Because only the count matters, report how many lines in the material hold the string "Estrutura" and nothing more.

Study material Block Start

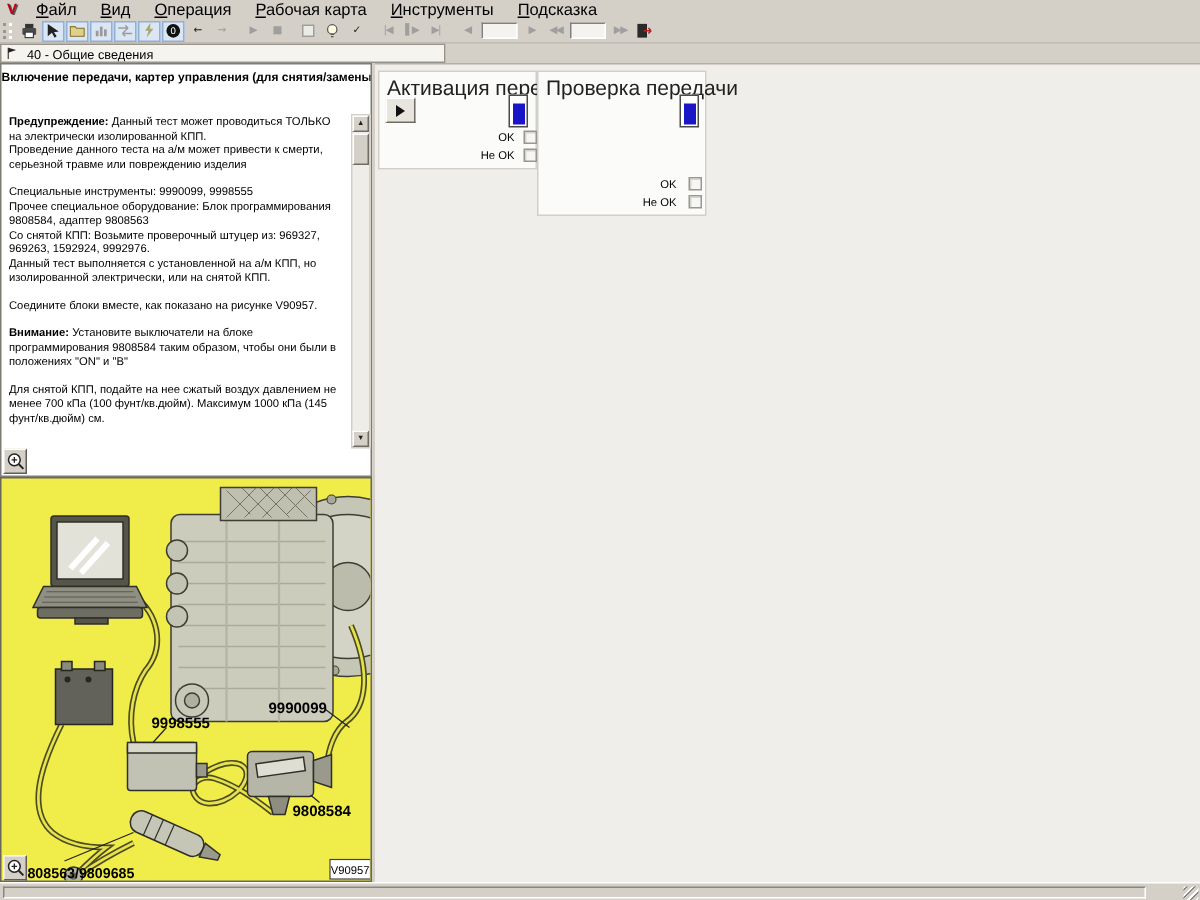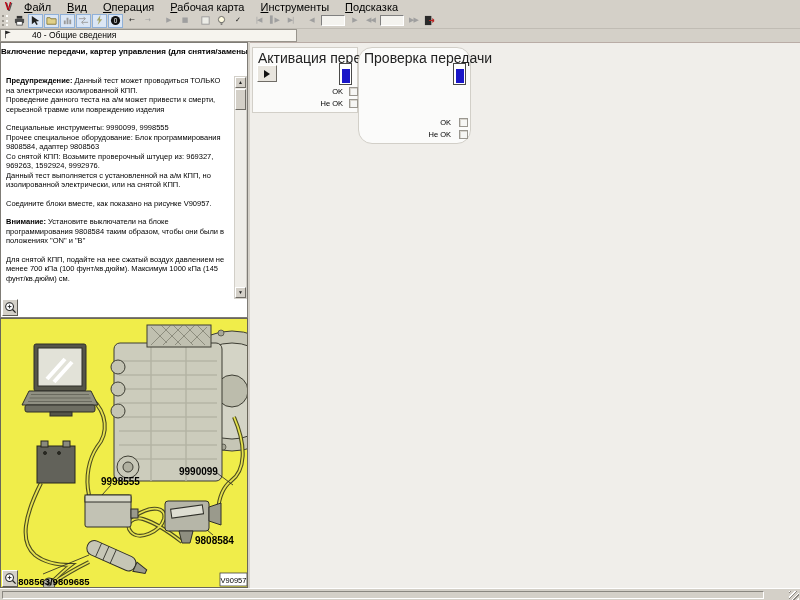--- a/index.html
+++ b/index.html
@@ -25,7 +25,7 @@
 
   
   .tabrow { position:absolute; left:0; top:29px; width:800px; height:13px; }
-  .tabpanel { position:absolute; top:0; height:13px; background:#f6f4ee; border:1px solid #98948c; display:flex; gap:19px; padding:0 3px; font-size:8.5px; white-space:nowrap; overflow:hidden; }
+  .tabpanel { position:absolute; top:0; height:13px; background:#f6f4ee; border:1px solid #98948c; display:flex; align-items:center; gap:5px; padding:0 3px; font-size:8.5px; white-space:nowrap; overflow:hidden; }
   .tab-left { left:0; width:297px; }
   .tab-right { left:301px; width:497px; }
   .tabpanel svg { width:9px; height:9px; flex:0 0 auto; }

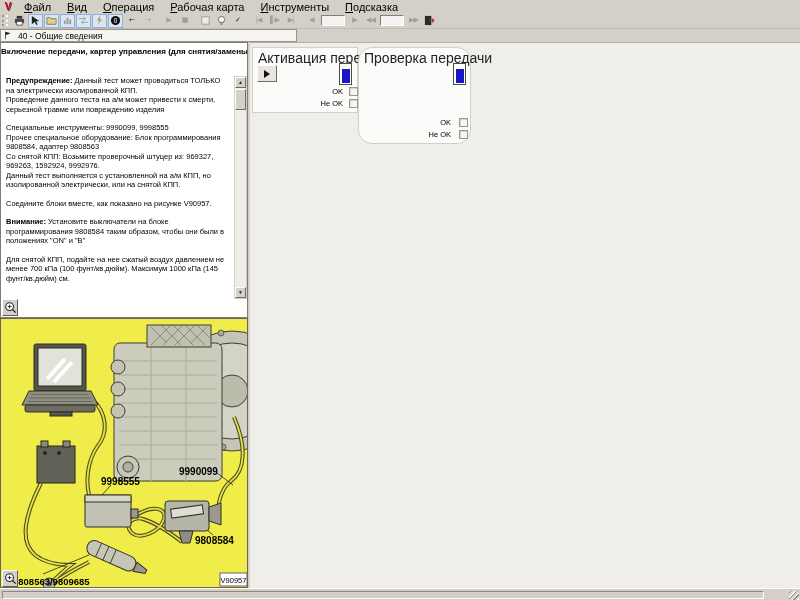--- a/index.html
+++ b/index.html
@@ -59,7 +59,7 @@
   .right-panel { position:absolute; left:250px; top:42px; width:550px; height:546px; background:#f0eeea; border-top:1px solid #b9aca6; }
   .group { position:absolute; background:#fbfbfa; border:1px solid #d2cfc8; }
   .group1 { left:2px; top:4px; width:106px; height:66px; }
-  .group2 { left:108px; top:4px; width:113px; height:97px;border-radius:14px; }
+  .group2 { left:108px; top:4px; width:113px; height:97px; }
   .g-title { position:absolute; left:5px; top:2px; font-size:14px; color:#222; white-space:nowrap; }
   .play-btn { position:absolute; left:4px; top:17px; width:20px; height:17px; background:#e8e5de; border:1px solid; border-color:#fff 6f6c66; border-color:#fff #6f6c66 #6f6c66 #fff; display:flex; align-items:center; justify-content:center; cursor:pointer; padding:0; }
   .play-tri { width:0; height:0; border-left:6px solid #111; border-top:4px solid transparent; border-bottom:4px solid transparent; }

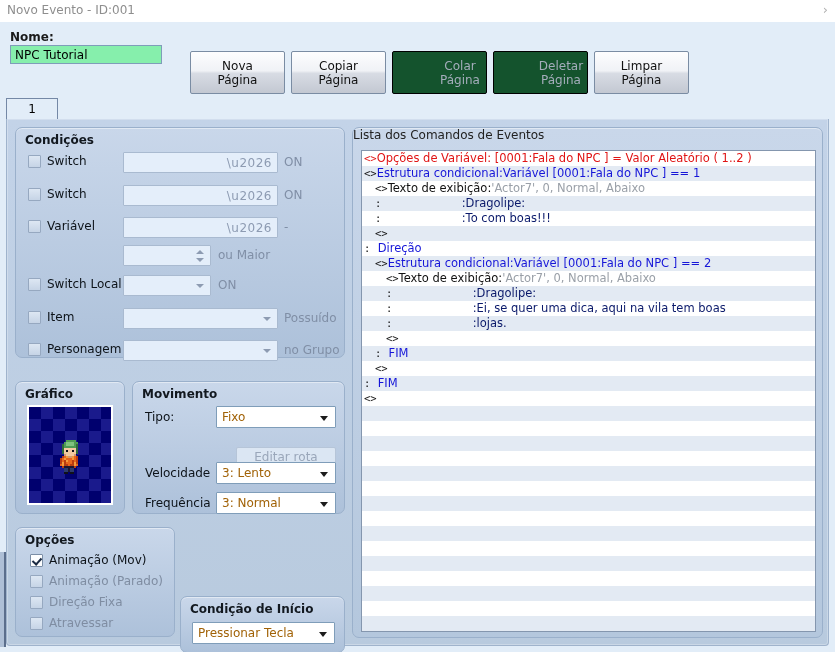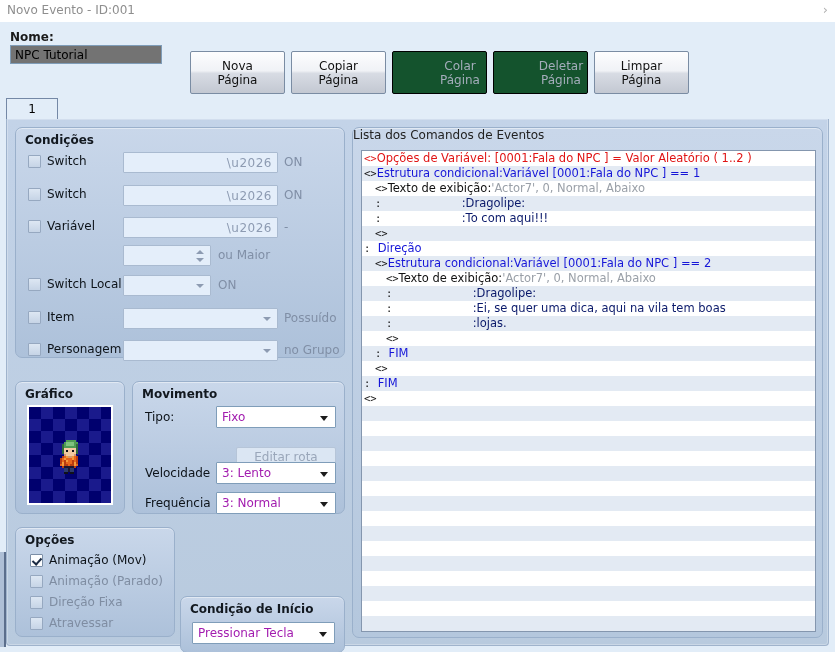--- a/index.html
+++ b/index.html
@@ -59,7 +59,7 @@
     position: absolute; left: 10px; top: 23px; width: 152px; height: 19px;
     box-sizing: border-box;
     border: 1px solid #7f9db9;
-    background: #737373;
+    background: #86efac;
     padding: 1px 4px;
     font-family: "DejaVu Sans", "Liberation Sans", sans-serif;
     font-size: 12px; color: #000;

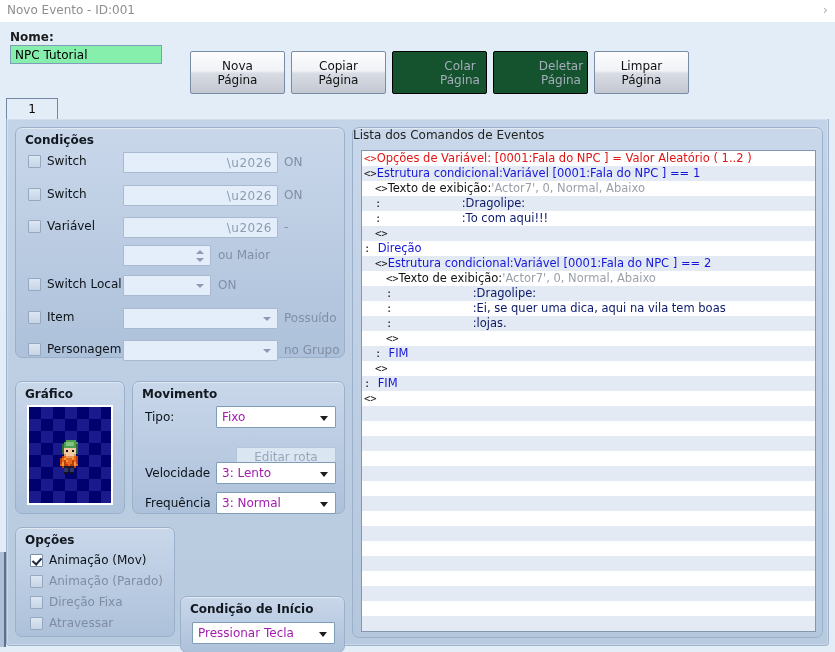--- a/index.html
+++ b/index.html
@@ -457,7 +457,7 @@
             <div class="row alt"><span></span><span class="mono-arrow c-black">&lt;&gt;</span><span class="c-blue">Estrutura condicional:Variável [0001:Fala do NPC ] == 1</span></div>
             <div class="row"><span>   </span><span class="mono-arrow c-black">&lt;&gt;</span><span class="c-black">Texto de exibição:</span><span class="c-gray">'Actor7', 0, Normal, Abaixo</span></div>
             <div class="row alt"><span>   </span><span class="mono-arrow c-black">:</span><span>                      </span><span class="c-navy">:Dragolipe:</span></div>
-            <div class="row"><span>   </span><span class="mono-arrow c-black">:</span><span>                      </span><span class="c-navy">:To com aqui!!!</span></div>
+            <div class="row"><span>   </span><span class="mono-arrow c-black">:</span><span>                      </span><span class="c-navy">:To com boas!!!</span></div>
             <div class="row alt"><span>   </span><span class="mono-arrow c-black">&lt;&gt;</span></div>
             <div class="row"><span></span><span class="mono-arrow c-black">:</span><span>  </span><span class="c-blue">Direção</span></div>
             <div class="row alt"><span>   </span><span class="mono-arrow c-black">&lt;&gt;</span><span class="c-blue">Estrutura condicional:Variável [0001:Fala do NPC ] == 2</span></div>

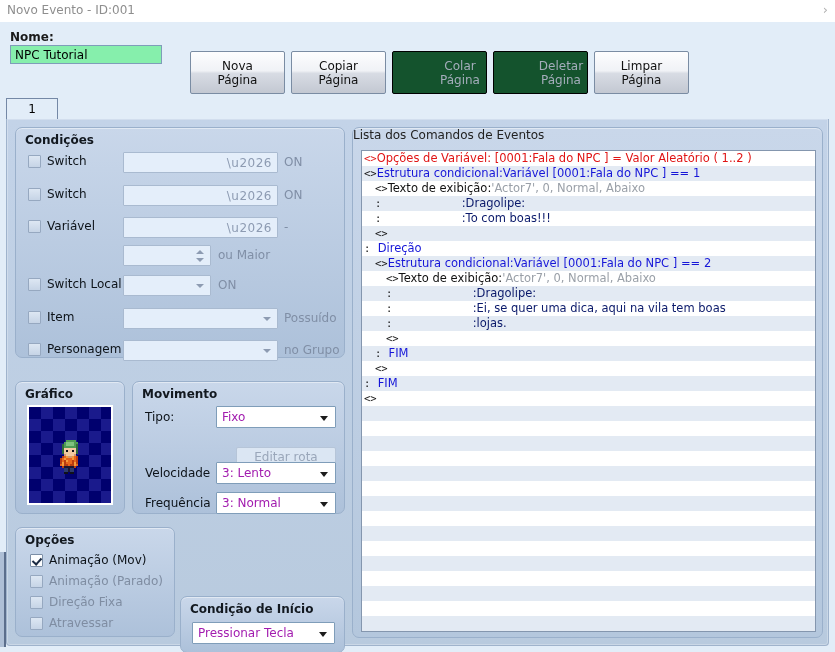--- a/index.html
+++ b/index.html
@@ -202,7 +202,7 @@
     border: 1px solid #7f9db9;
     background: #ffffff;
     border-radius: 1px;
-    font-size: 12px; color: #a21caf;
+    font-size: 12px; color: #a16207;
     line-height: 20px;
     padding-left: 5px;
     cursor: default;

Study material Block End

## Solution to this problem
2